Бабушкины слова заставили меня вспомнить, что Хильда как-то обмолвилась: «Есть такая чудная штука «Так говорил Заратустра», написал ее один полоумный малый, который потом и вовсе с ума сошел. Попробовала читать, да не дочитала. Накручено бог знает что. Про какого-то сверхчеловека… Ницше, так вроде его зовут».
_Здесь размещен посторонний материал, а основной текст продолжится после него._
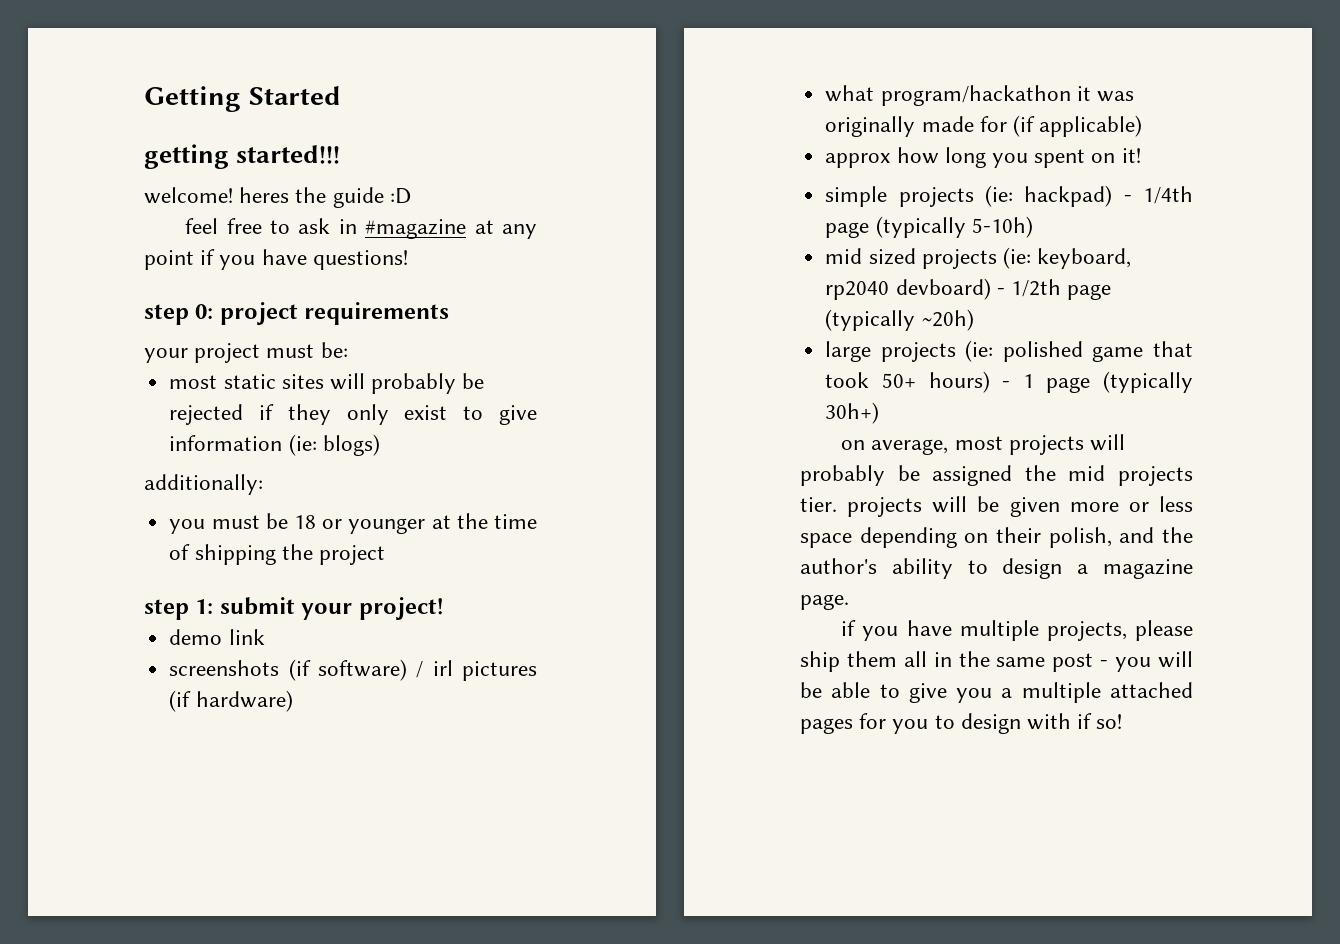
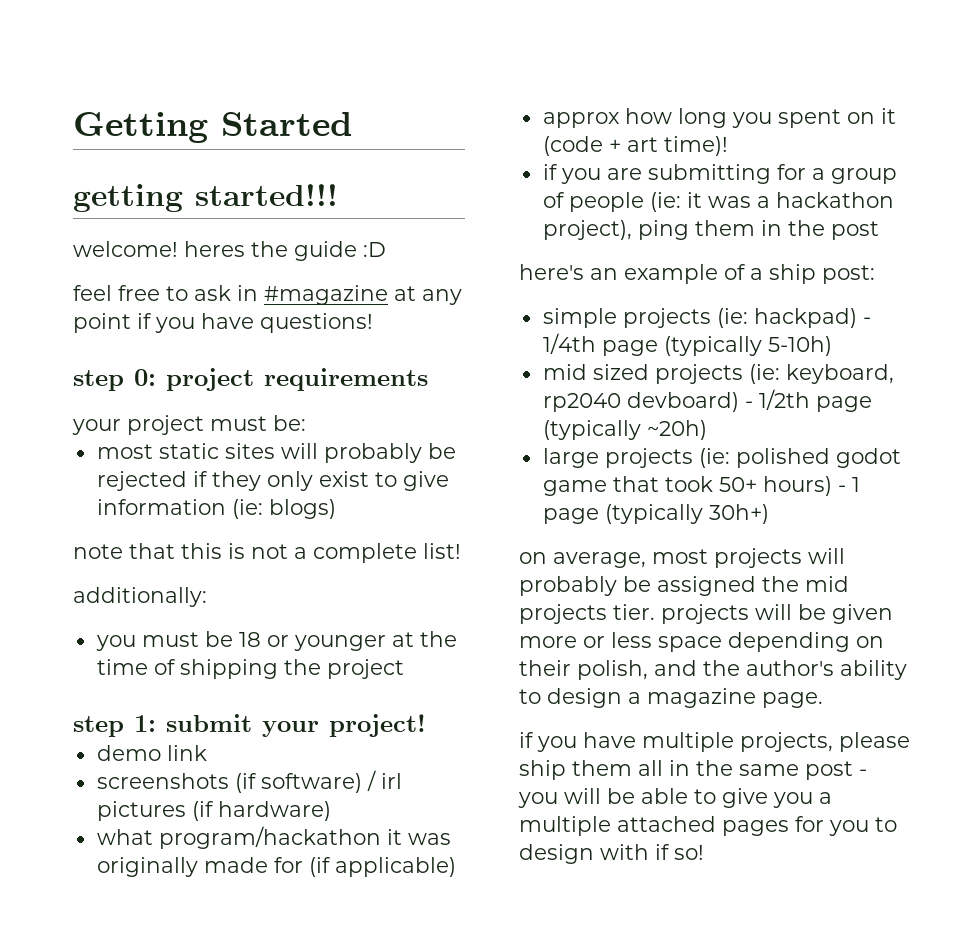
+ note that this is not a complete list!
- approx how long you spent on it!
+ approx how long you spent on it (code + art time)!
+ if you are submitting for a group of people (ie: it was a hackathon project), ping them in the post
+ here's an example of a ship post:
- large projects (ie: polished game that took 50+ hours) - 1 page (typically 30h+)
+ large projects (ie: polished godot game that took 50+ hours) - 1 page (typically 30h+)

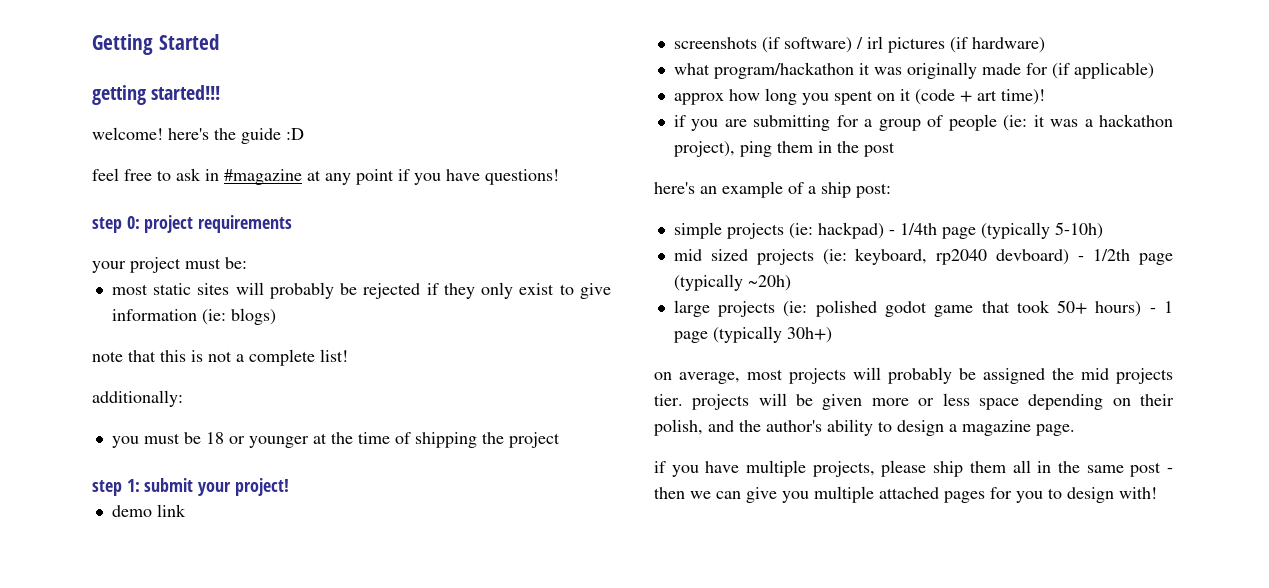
- welcome! heres the guide :D
+ welcome! here's the guide :D
- if you have multiple projects, please ship them all in the same post - you will be able to give you a multiple attached pages for you to design with if so!
+ if you have multiple projects, please ship them all in the same post - then we can give you multiple attached pages for you to design with!

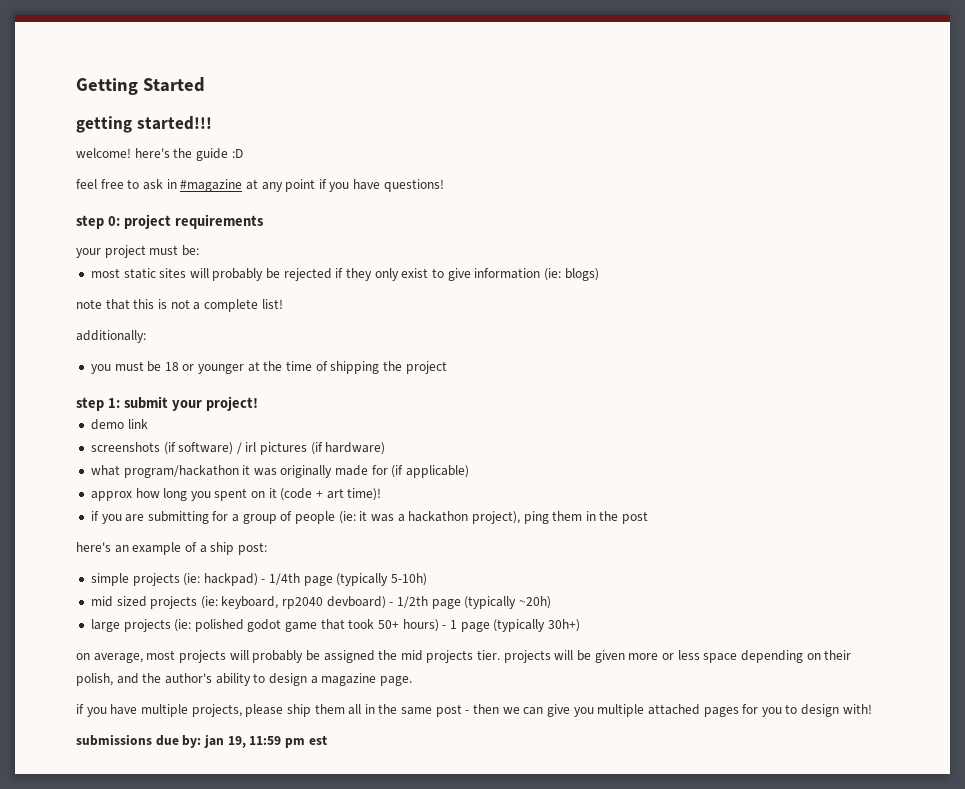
+ submissions due by: jan 19, 11:59 pm est

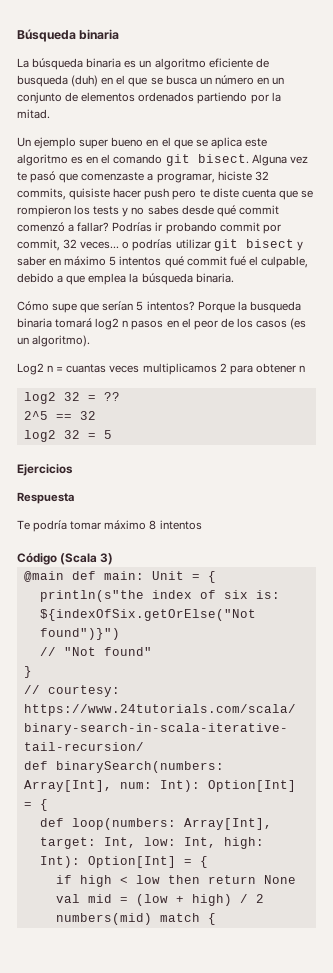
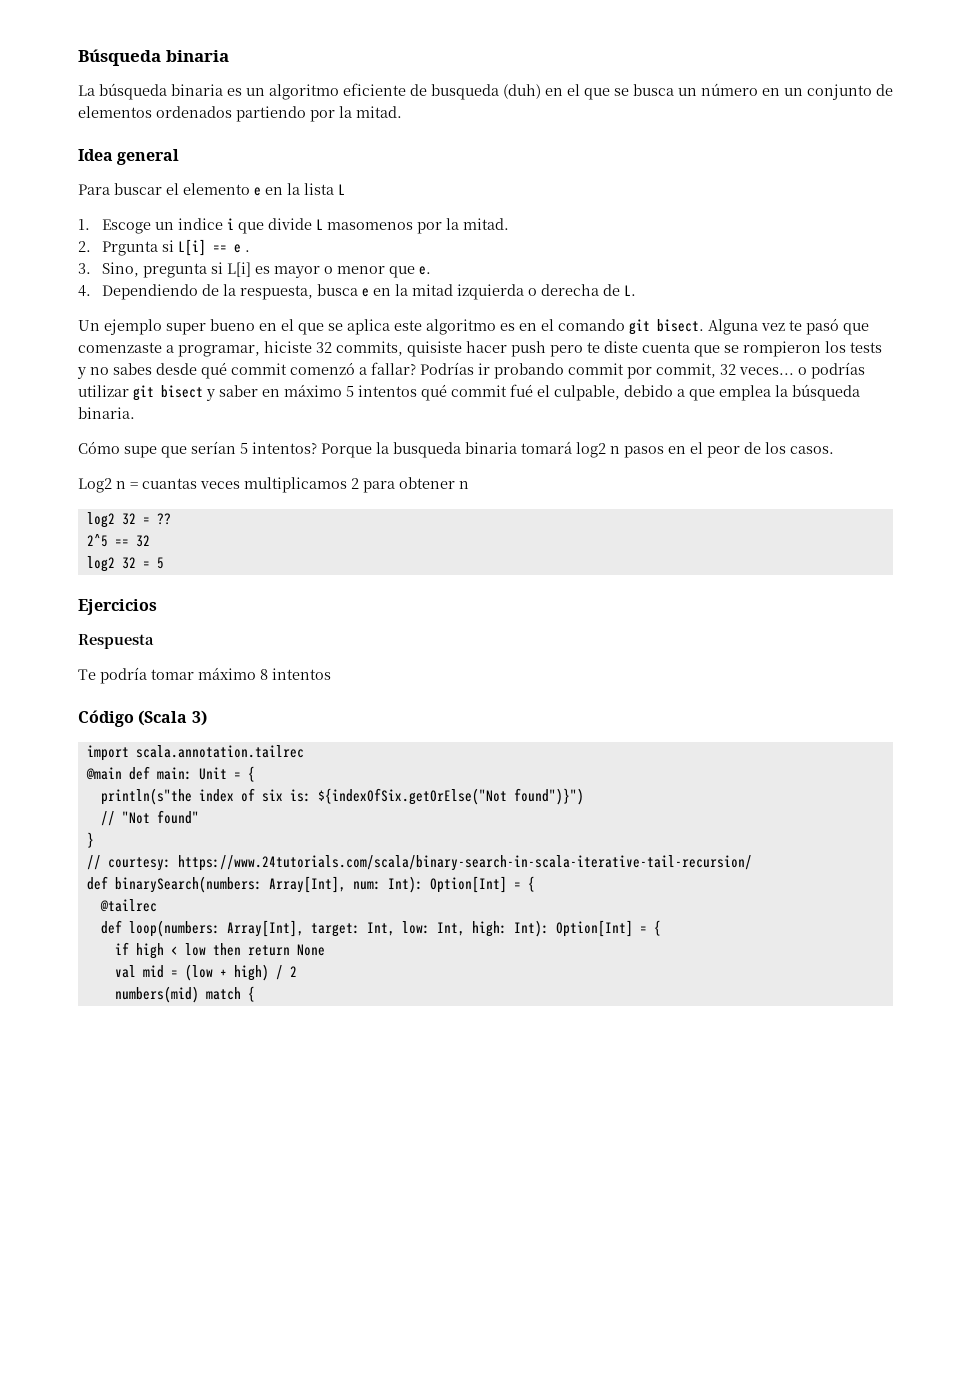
+ Idea general
+ Para buscar el elemento e en la lista L
+ 1. Escoge un indice i que divide L masomenos por la mitad.
+ 2. Prgunta si L[i] == e .
+ 3. Sino, pregunta si L[i] es mayor o menor que e.
+ 4. Dependiendo de la respuesta, busca e en la mitad izquierda o derecha de L.
- Porque la busqueda binaria tomará log2 n pasos en el peor de los casos (es un algoritmo).
+ Porque la busqueda binaria tomará log2 n pasos en el peor de los casos.
+ import scala.annotation.tailrec
+ @tailrec

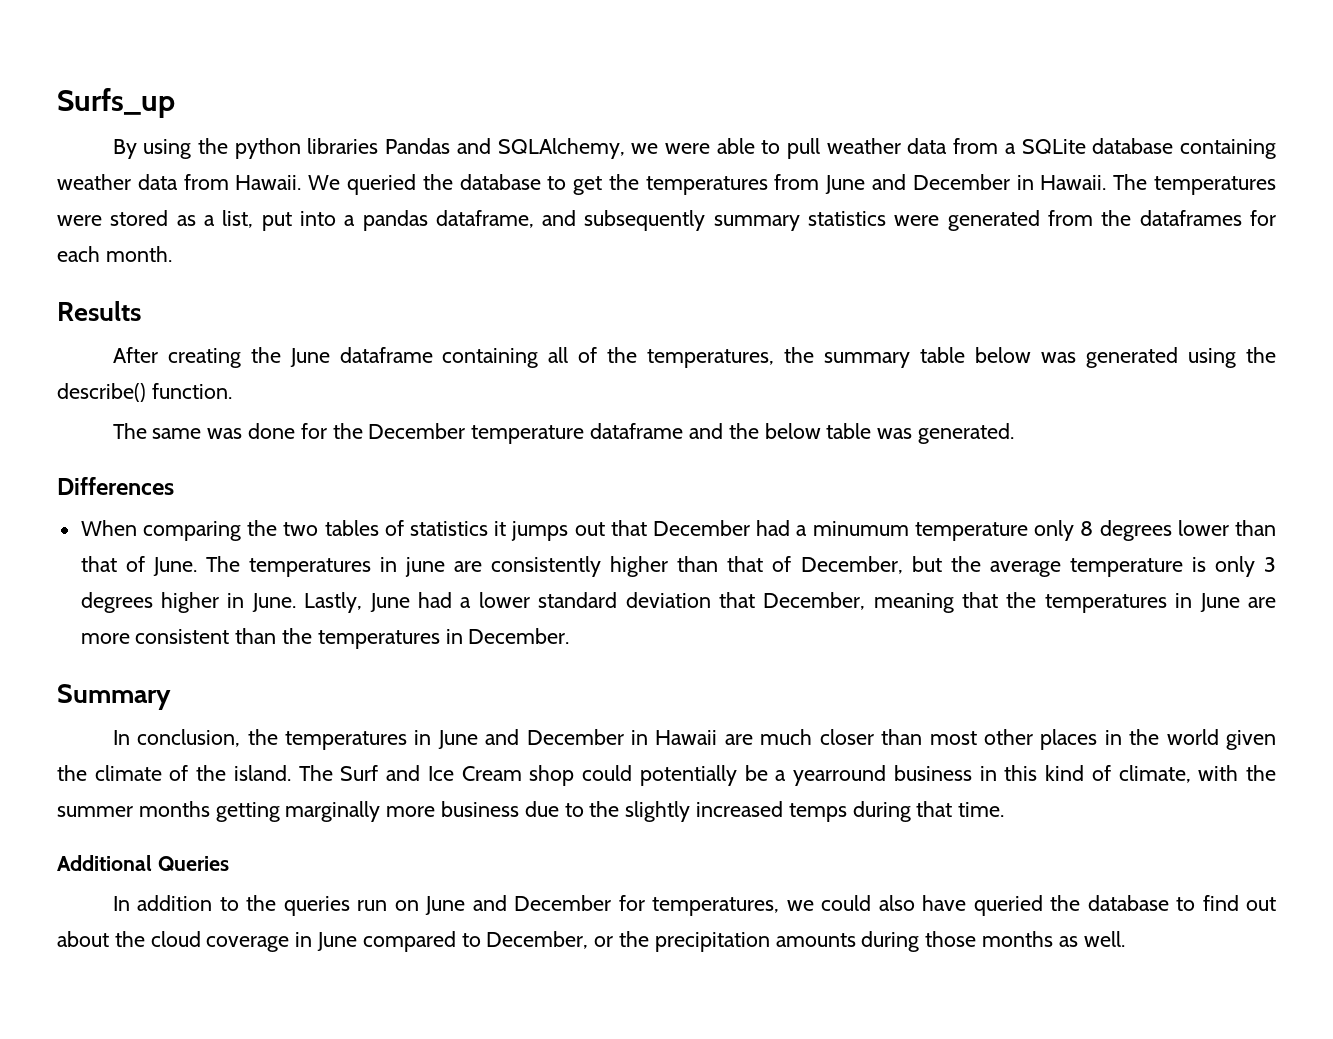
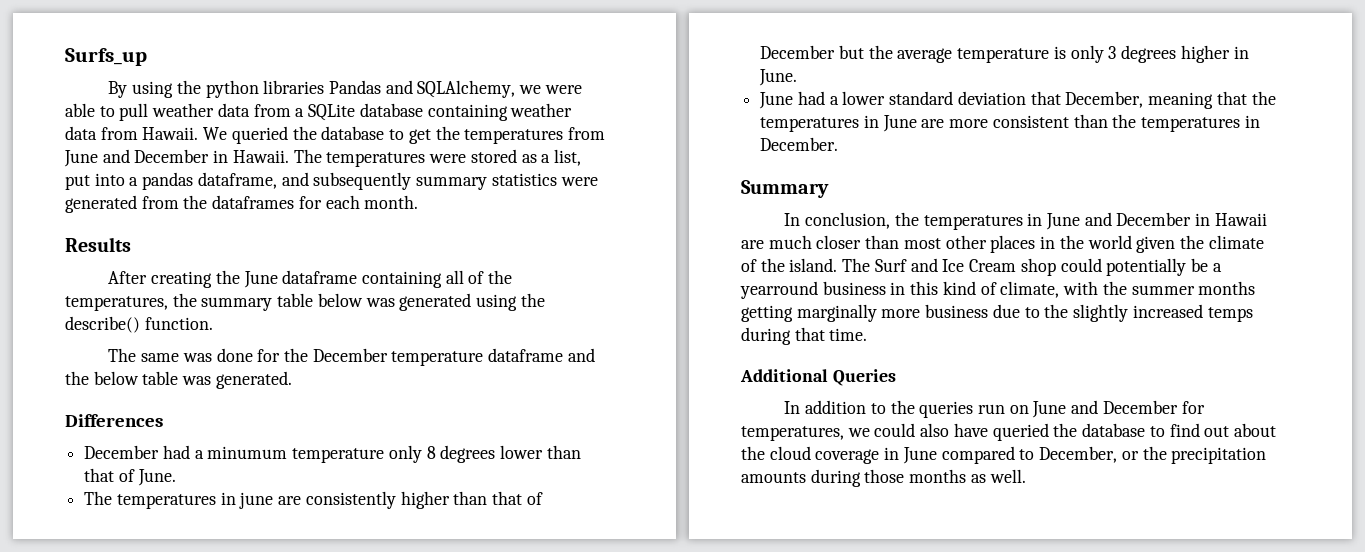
- When comparing the two tables of statistics it jumps out that December had a minumum temperature only 8 degrees lower than that of June. The temperatures in june are consistently higher than that of December, but the average temperature is only 3 degrees higher in June. Lastly, June had a lower standard deviation that December, meaning that the temperatures in June are more consistent than the temperatures in December.
+ December had a minumum temperature only 8 degrees lower than that of June.
+ The temperatures in june are consistently higher than that of December but the average temperature is only 3 degrees higher in June.
+ June had a lower standard deviation that December, meaning that the temperatures in June are more consistent than the temperatures in December.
Ого, вот это уже для меня. Я испытываю большую симпатию к полоумным, которые пишут и вовсе безумные книги. Обязательно надо раздобыть ее. И я раздобываю — сначала материну читательскую карточку, потому что в детской библиотеке Ницше искать бесполезно. Но библиотекарь — очень вежливый человек — объяснил, что на родительскую карточку можно выдавать только научные книги. Я настаивал на том, что философия — это же наука. Библиотекарь сказал: «Ницше и наука, хм…» Он задумчиво посмотрел, как я переминаюсь по ту сторону стойки: тщедушный двенадцатилетний мальчишка, узкие плечи, расстроенное лицо. После довольно продолжительного молчания библиотекарь вновь сказал: «Скажи матери, пусть придет сама». — «Она… не придет…» — отвечал я таким голосом, словно на горле у меня уже затянулась веревка. В глазах библиотекаря мелькнула искорка юмора, ни слова не сказав больше, он ушел и принес «Заратустру».